(The dataset referenced in the following post is available here)

For bar chart data visualizations, it’s helpful to have a decscription of what each category represents. This can be easily accomplished in matplotlib. To illustrate, we’ll use dictionary.txt, which is a collection of words, one word per line, to create a bar chart representing the number of times a word starting with a vowel is encountered (any word starting with ‘a’, ‘e’, ‘i’, ‘o’ or ‘u’).

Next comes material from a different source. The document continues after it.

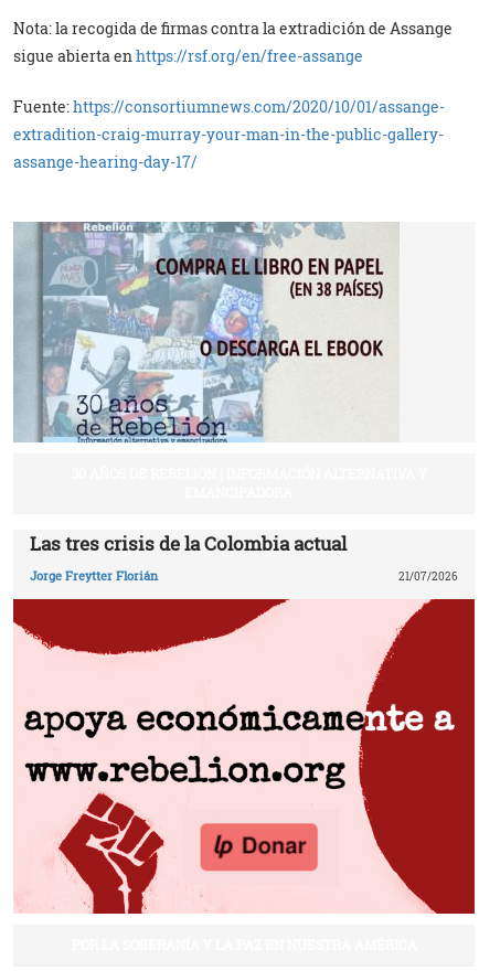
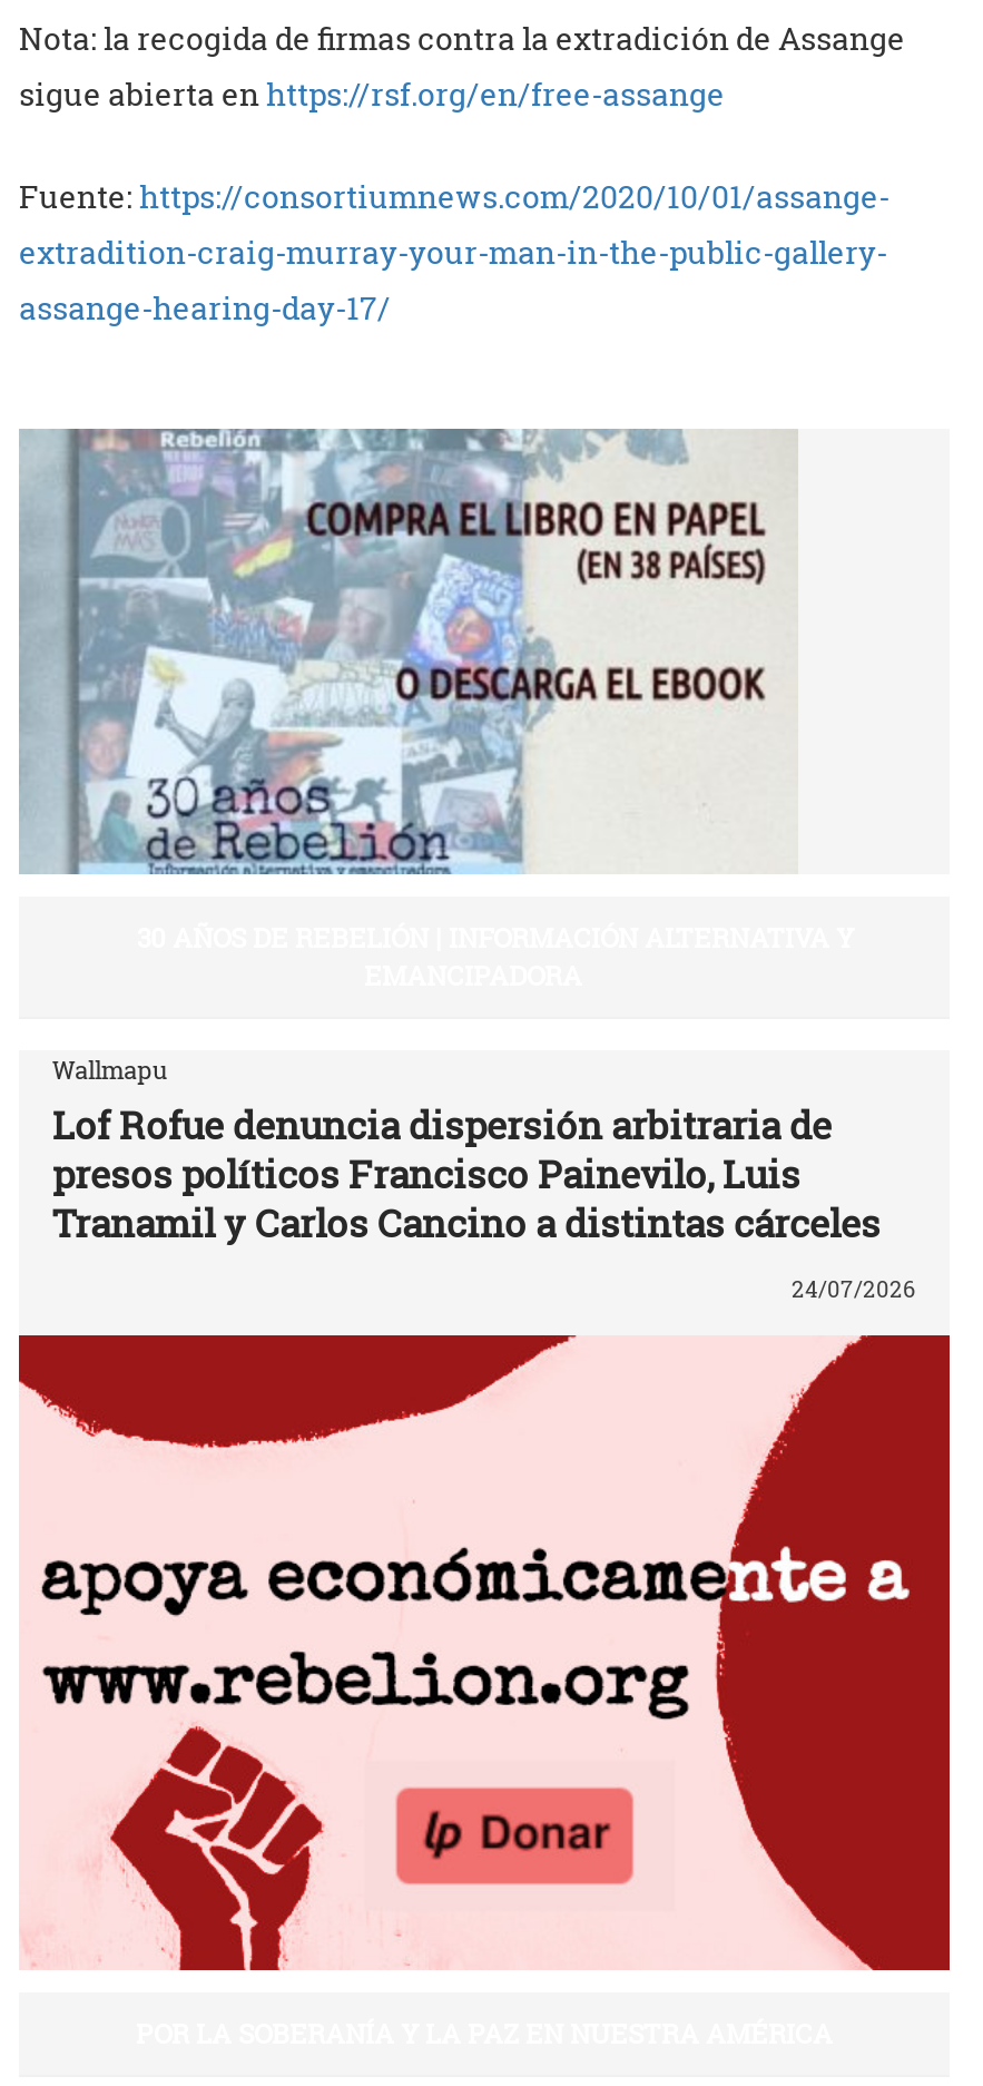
[30,530,347,556] Las tres crisis de la Colombia actual -> [52,1052,881,1248] Wallmapu | Lof Rofue denuncia dispersión arbitraria de | presos políticos Francisco Painevilo, Luis | Tranamil y Carlos Cancino a distintas cárceles
[30,567,458,584] Jorge Freytter Florián | 21/07/2026 -> [792,1275,916,1304] 24/07/2026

Each bar will be labeled with the vowel corresponding to the word count in question:

import matplotlib
import string
import matplotlib.pyplot as plt

# file containing words, one word per line =>
fwords = 'dictionary.txt'

# setup tracking dict to count occurances =>
word_cntr = {vowel:0 for vowel in ('a','e','i','o','u')}

with open(fwords, 'r') as f:
    for word in f:
        word  = word.lower()
        word0 = word[0]
        if word0 in ('a','e','i','o','u'): word_cntr[word0]+=1

# word_cntr => {'i': 146, 'a': 299, 'e': 163, 'o': 142, 'u': 234} 

Next, pass the content of word_cntr to the plt.bar construct, and render the graphic with plt.show:

# sort `word_cntr` aplhabetically, then split x (vowels) 
# and y (counts) into separate iterables =>
keyvals = sorted(word_cntr.items())
x, y    = zip(*keyvals)

# bar chart layout =>
x_pos   = [1,2,3,4,5]
xlabels = ['a','e','i','o','u']
plt.bar(x_pos, y, align='center', color='blue', alpha=.68)
plt.xticks(x_position, xlabels)
plt.title("Frequency of words starting with vowels from \'dictionary.txt\'")

The rendered graphic should look identical to the following:


A few matplotlib usage suggestions:

  • matplotlib.rcParams[‘figure.figsize’] can be used to specify the dimesions of the data visualization, i.e. matplotlib.rcParams['figure.figsize'] = (10, 7).

  • The data visulaization can be written to file as .pdf or .png using plt.savefig. A useful optional argument for plt.savefig is bbox_inches='tight', which trims excess whitespace around the perimeter of the graphic, i.e. `plt.savefig(‘barchart.png’, bbox_inches=’tight’)

Happy plotting!